Further, the developer was prepared by mixing the toner 7 and the carrier 2 so that the toner mixing ratio was 5% by weight. When this developer was imaged and evaluated using a monochrome digital copying machine Di-30 (manufactured by Minolta Co., Ltd.), there was no fog in the image and an image having an image density of 1.4 and excellent in blackness was obtained.

[0061]

According to the present invention, a good black image can be provided. Further, according to the present invention, a black image having excellent image quality such as gradation reproducibility can be obtained in a full-color image forming apparatus.

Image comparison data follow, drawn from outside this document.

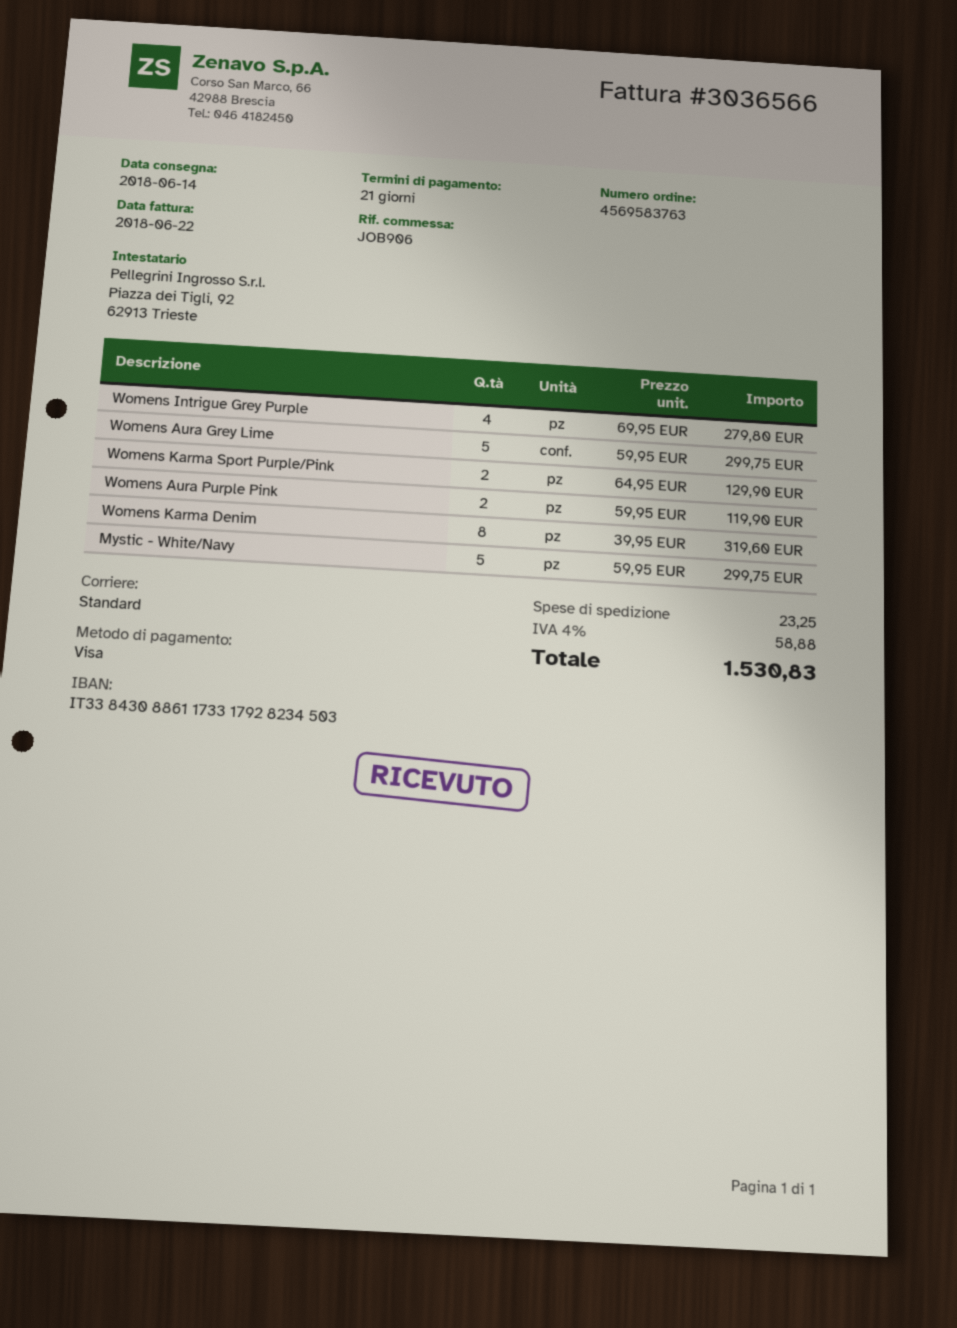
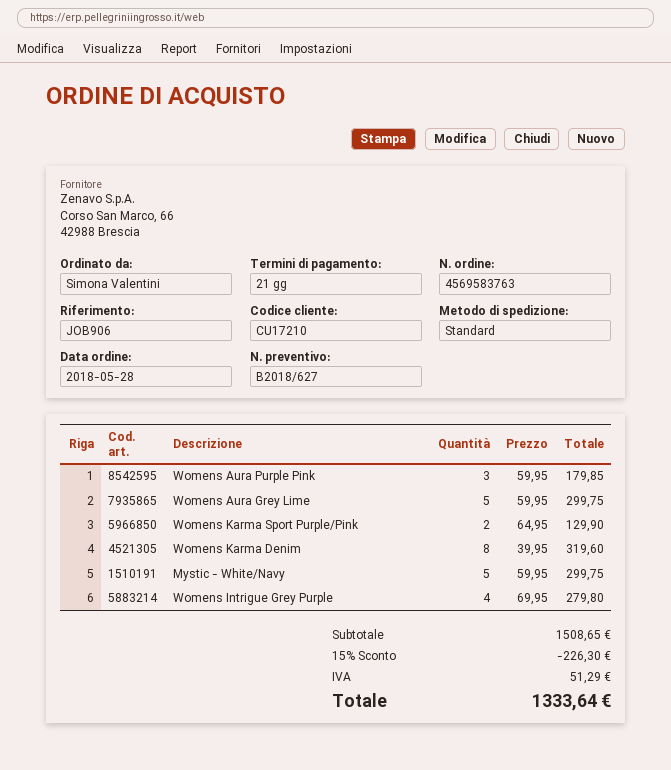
Womens Aura Purple Pink: 2 x 59.95 = 119.90 -> 3 x 59.95 = 179.85
discount: none -> 15% = 226.30
shipping: 23.25 -> none
tax: 58.88 -> 51.29
total: 1530.83 -> 1333.64

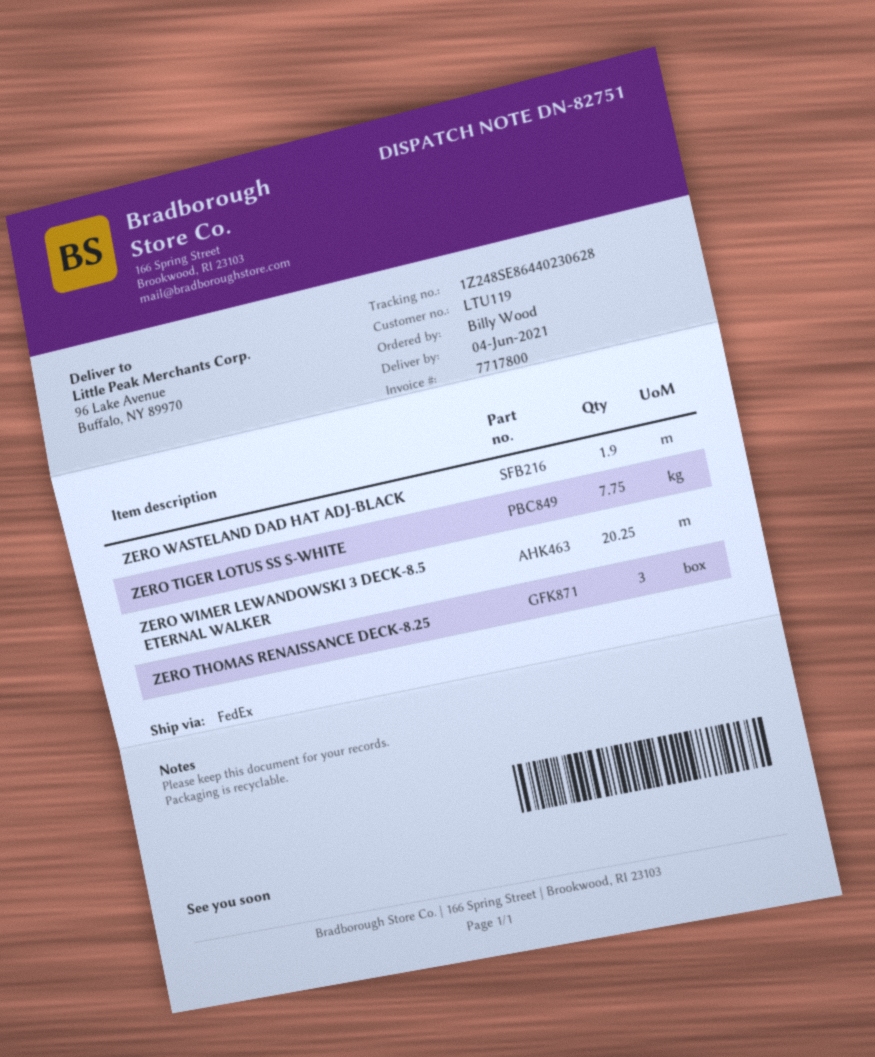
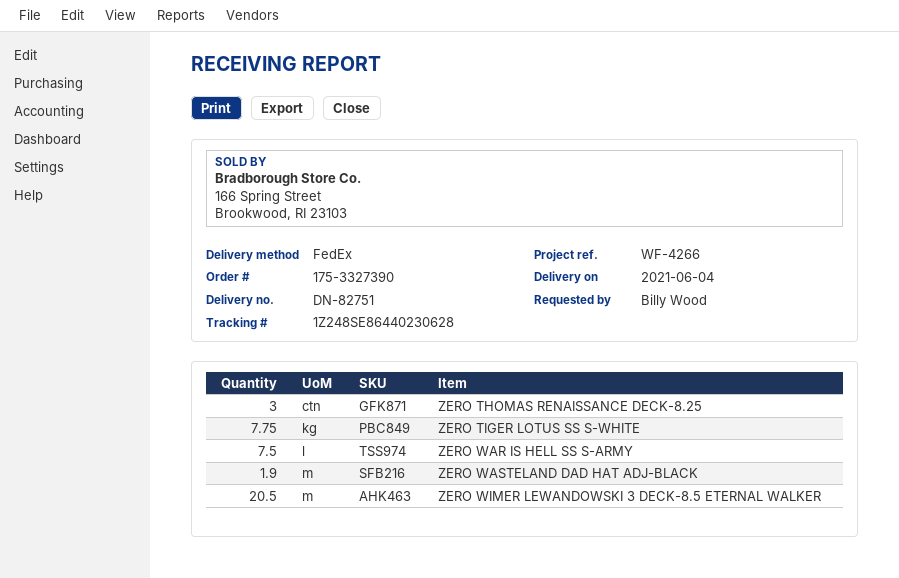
ZERO WIMER LEWANDOWSKI 3 DECK-8.5 ETERNAL WALKER: 20.25 -> 20.5
ZERO WAR IS HELL SS S-ARMY: none -> 7.5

 ──────────────────────────────────────────────────続 き Continuing on the front page (72) Inventor Hiroyuki Fukuda 2-3-113 Azuchicho, Chuo-ku, Osaka-shi Osaka International Building Minolta Co., Ltd.

Claims (4)

[Claims] 1. A black toner for developing an electrostatic latent image comprising a binder resin and carbon black, wherein the content of carbon black is 2 to 20 parts by weight based on 100 parts by weight of the binder resin. The average primary particle size of the carbon black dispersed in is 15 to 35
nm, primary particles present in the range of average primary particle size ± 5 nm are 15-40% by number, primary particles present in the range of average primary particle size ± 15 nm are 45-75% by number, and average primary A black toner for developing an electrostatic latent image, comprising 15 to 35% by number of primary particles existing in a range of particle diameter +15 nm to average primary particle diameter +45 nm. 2. A black toner for developing an electrostatic latent image used in a full-color image forming apparatus for reproducing a multicolor image using a magenta toner, a cyan toner, a yellow toner and a black toner, containing carbon black. The amount is 2 to 7 parts by weight with respect to 100 parts by weight of the binder resin, and the average of carbon black dispersed in the binder resin is 1
The secondary particle size is 15 to 35 nm, the average primary particle size ± 15 nm is in the range of 15 to 40%, and the primary particle size ± 15 nm is in the range of 45 to 75. %, And average primary particle size +15 nm to average primary particle size +45
A black toner for developing an electrostatic latent image, characterized in that 15 to 35% by number of primary particles are present in the range of nm. 3. The average primary particle diameter of the carbon black +
Exists in the range of 25 nm to average primary particle size +55 nm 1
The black toner for developing an electrostatic latent image according to claim 1 or 2, wherein the secondary particles are 5 to 30% by number. 4. The carbon black has a BET specific surface area of 50 to 90 m ² / g and a DBP oil absorption of 50 to 90.
The black toner for electrostatic latent image development according to claim 1, wherein the black toner is ml / 100 g.